The land sold on Wednesday is numbered 28 on this map of the parcels in the Kai Tak area, former site of Hong Kong’s airport.

The location is superior because of the MTR station, Woo said, adding that a planned underground shopping street will connect to Kowloon City and Kai Tak MTR Station.

Valuations ranged from HK$11.34 billion to HK$14.89 billion, which translates to HK$8,000 to HK$10,500 per square foot.

“We valued it at HK$8,000 per square foot,” Vincent Cheung, managing director of Vincorn Consulting and Appraisal, told the Post. “It was already very low – the lowest in Hong Kong. But now it turned out to be even lower.”

The price is less than half of the HK$15,861 per square foot that CK Asset paid in February 2021 for another parcel with sea views on the former airport’s runway.

Wheelock Properties paid HK$6,101 per sq ft for what is now Oasis Kai Tak, near the Kai Tak MTR station, in May 2014.

The land sold on Wednesday was originally zoned for commercial use.
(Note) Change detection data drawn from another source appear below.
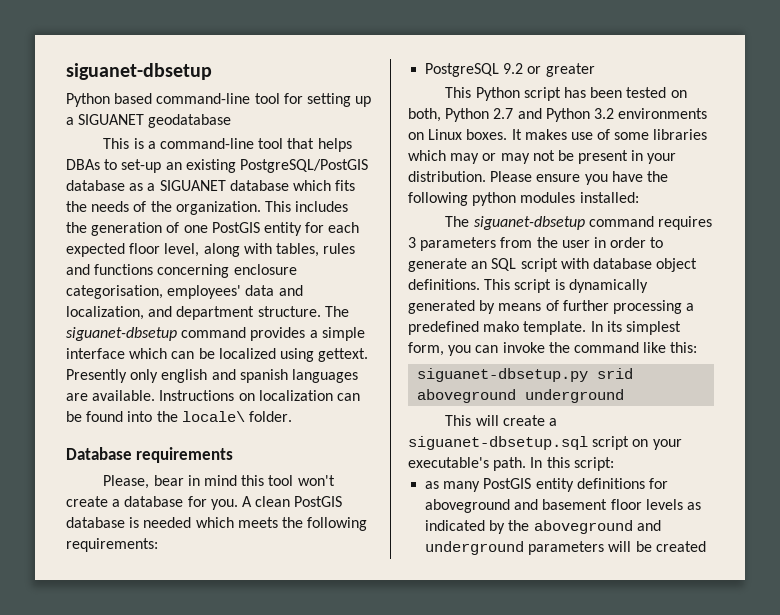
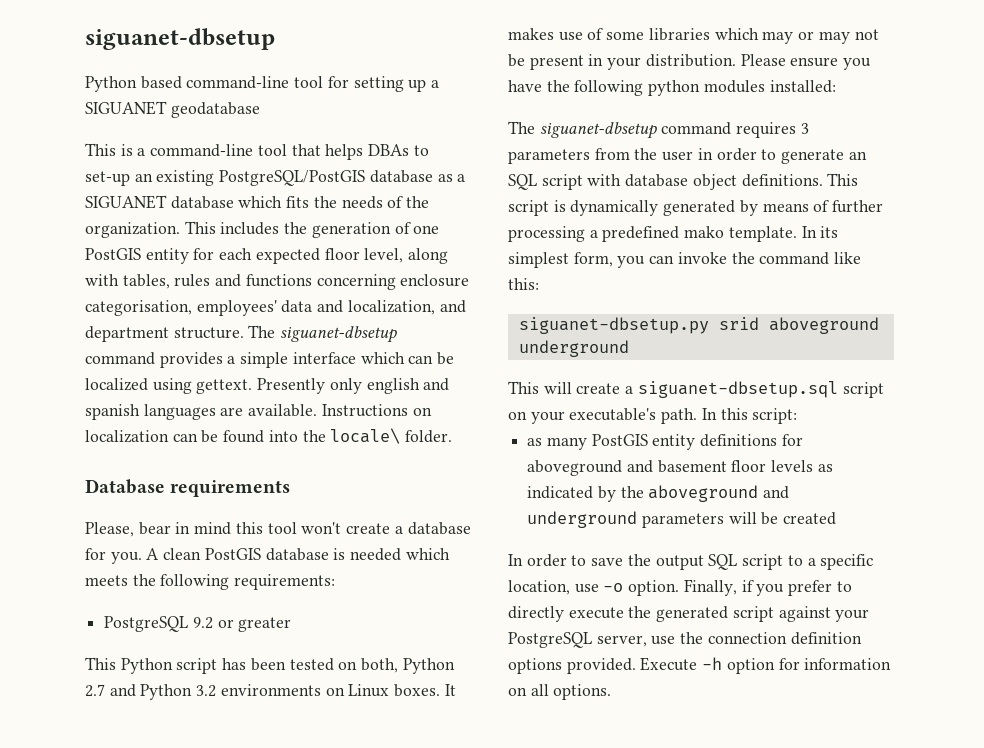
(706, 546) none -> [508,554,874,570] [508,579,852,596] [508,606,870,622] [508,632,862,648] [508,657,892,674] [508,684,612,700] // In order to save the output SQL script to a specific location, use -o option. Finally, if you prefer to directly execute the generated script against your PostgreSQL server, use the connection definition options provided. Execute -h option for information on all options.

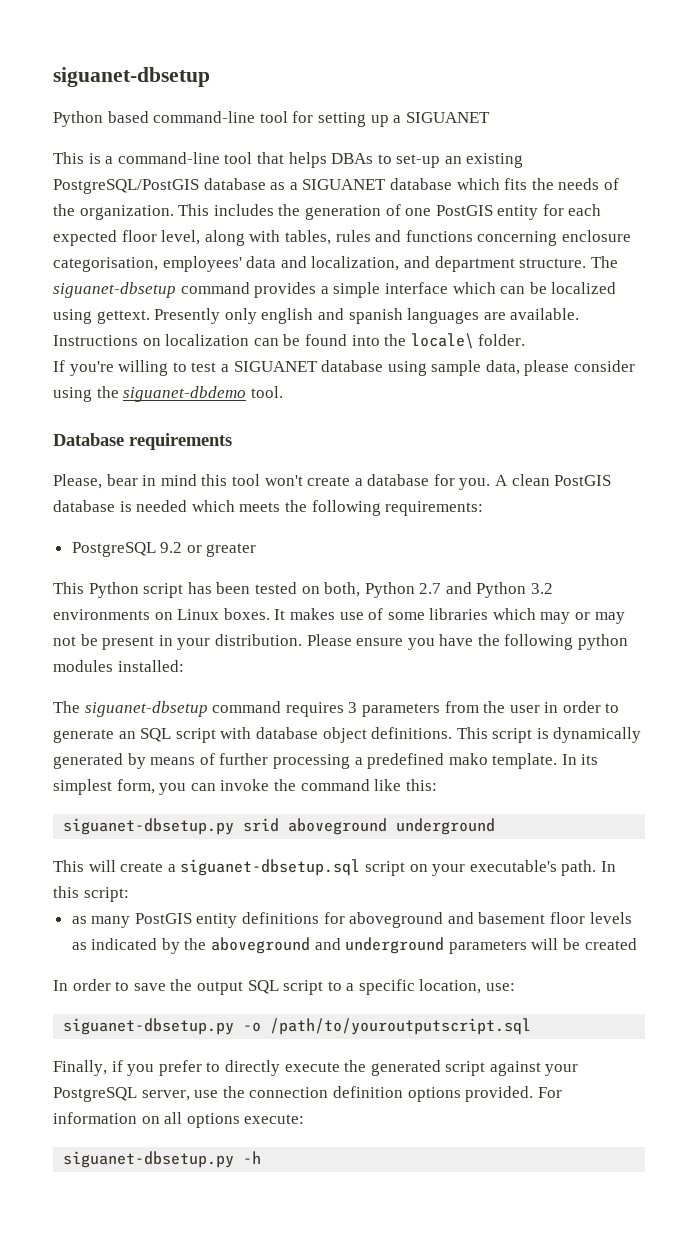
[170,102,260,118] geodatabase -> (490, 117) none
(453, 436) none -> [53,360,636,376] [53,386,283,402] // If you're willing to test a SIGUANET database using sample data, please consider using the siguanet-dbdemo tool.
[574,580,680,596] use -o option. -> [486,983,516,991] [63,1018,532,1035] use: // siguanet-dbsetup.py -o /path/to/youroutputscript.sql //
[640,657,892,674] [508,684,612,700] Execute -h option for information on all options. -> [537,1087,562,1098] [53,1112,305,1128] [63,1151,262,1168] For information on all options execute: // siguanet-dbsetup.py -h

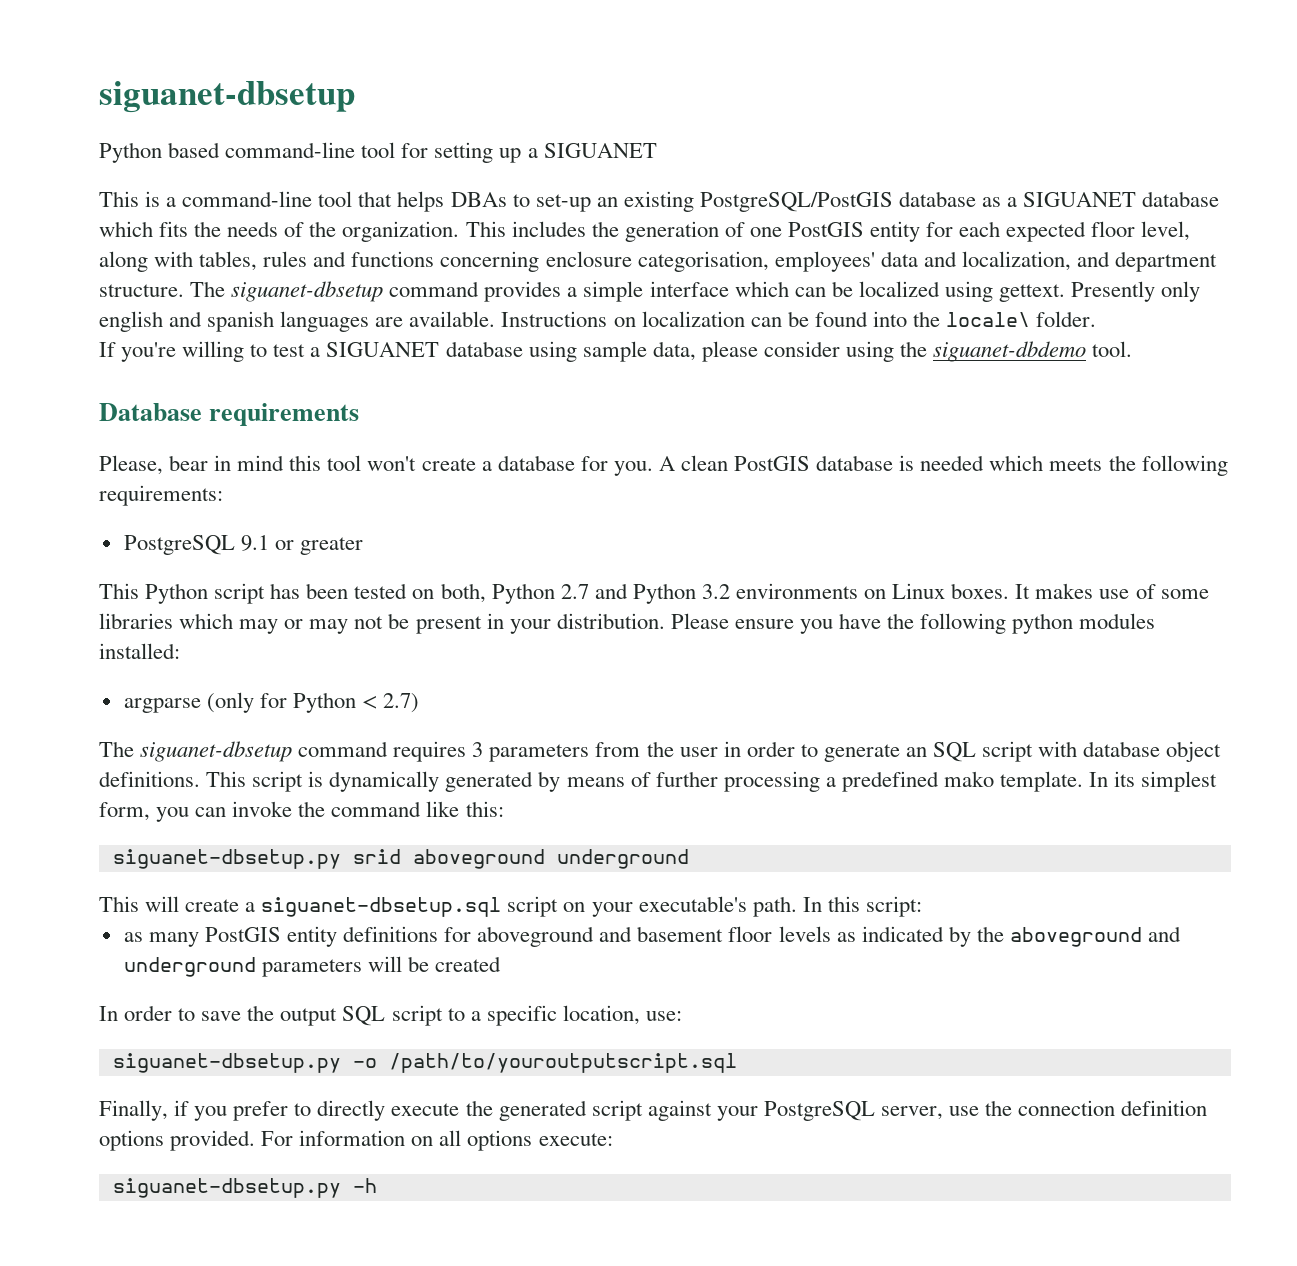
[160,542,183,553] 9.2 -> [240,535,269,551] 9.1
(184, 666) none -> [123,692,420,713] // argparse (only for Python < 2.7)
The tender was withdrawn in 2020, and the land was finally re-zoned by the government for residential use.

There are some restrictions on development, which will increase construction costs, according to Midland Surveyors, which said the total investment will exceed HK$15 billion.

Cheung said developers offered lower bids to balance risks given that the Centa-City Leading (CCL) Index, a gauge of lived-in home prices compiled by Centaline Property Agency, has declined 17.1 per cent since its peak of 191.34 in early August 2021.

“Developers these two years bought a lot of residential and commercial parcels,” Cheung said. They are now facing high inventory amid sluggish sales, as buyers hold off due to economic conditions and high interest rates, he said.

Supply “suddenly surged” in recent years, with land sold in West Kowloon, Kwun Tong’s Anderson Road, Causeway Bay’s Caroline Hill Road and Site 3 of New Central Harbourfront.

Developers have turned cautious about tenders, a fact that became more obvious in the fourth quarter as government sites sold at or below the lower end of market expectations.

“Developers will continue to be conservative in land bidding and land prices will continue to fall in 2023,” said Alkan Au, senior director of valuation advisory at JLL. “The decline in land prices will be more than housing prices. The construction costs are still on an upwards trajectory and will be fuelled by the looming inflation. The interest rate hikes have significantly increased financial costs.”

This is the fourth winning bid for CK Asset this year amid the depressed prices. It forked out HK$20.46 billion in total for two redevelopment projects and two government parcels. And Wednesday’s win came less than a week after CK Asset picked up an Urban Renewal Authority redevelopment project in Sai Ying Pun for HK$1.16 billion, or just HK$9,554 per square foot – 27 per cent below the price paid for a nearby project in August.

The government has generated HK$21.8 billion from land sales and lease modifications or land exchanges as of December 13, reaching about one-fifth of the land income target for the current financial year.

JLL estimated the government could generate an extra of HK$35.5 billion from the tender of government sites, URA and MTR projects by the end of the current financial year in March.

Including the previous land income, the government may not be able to achieve its land income target of HK$120 billion for the financial year, JLL added.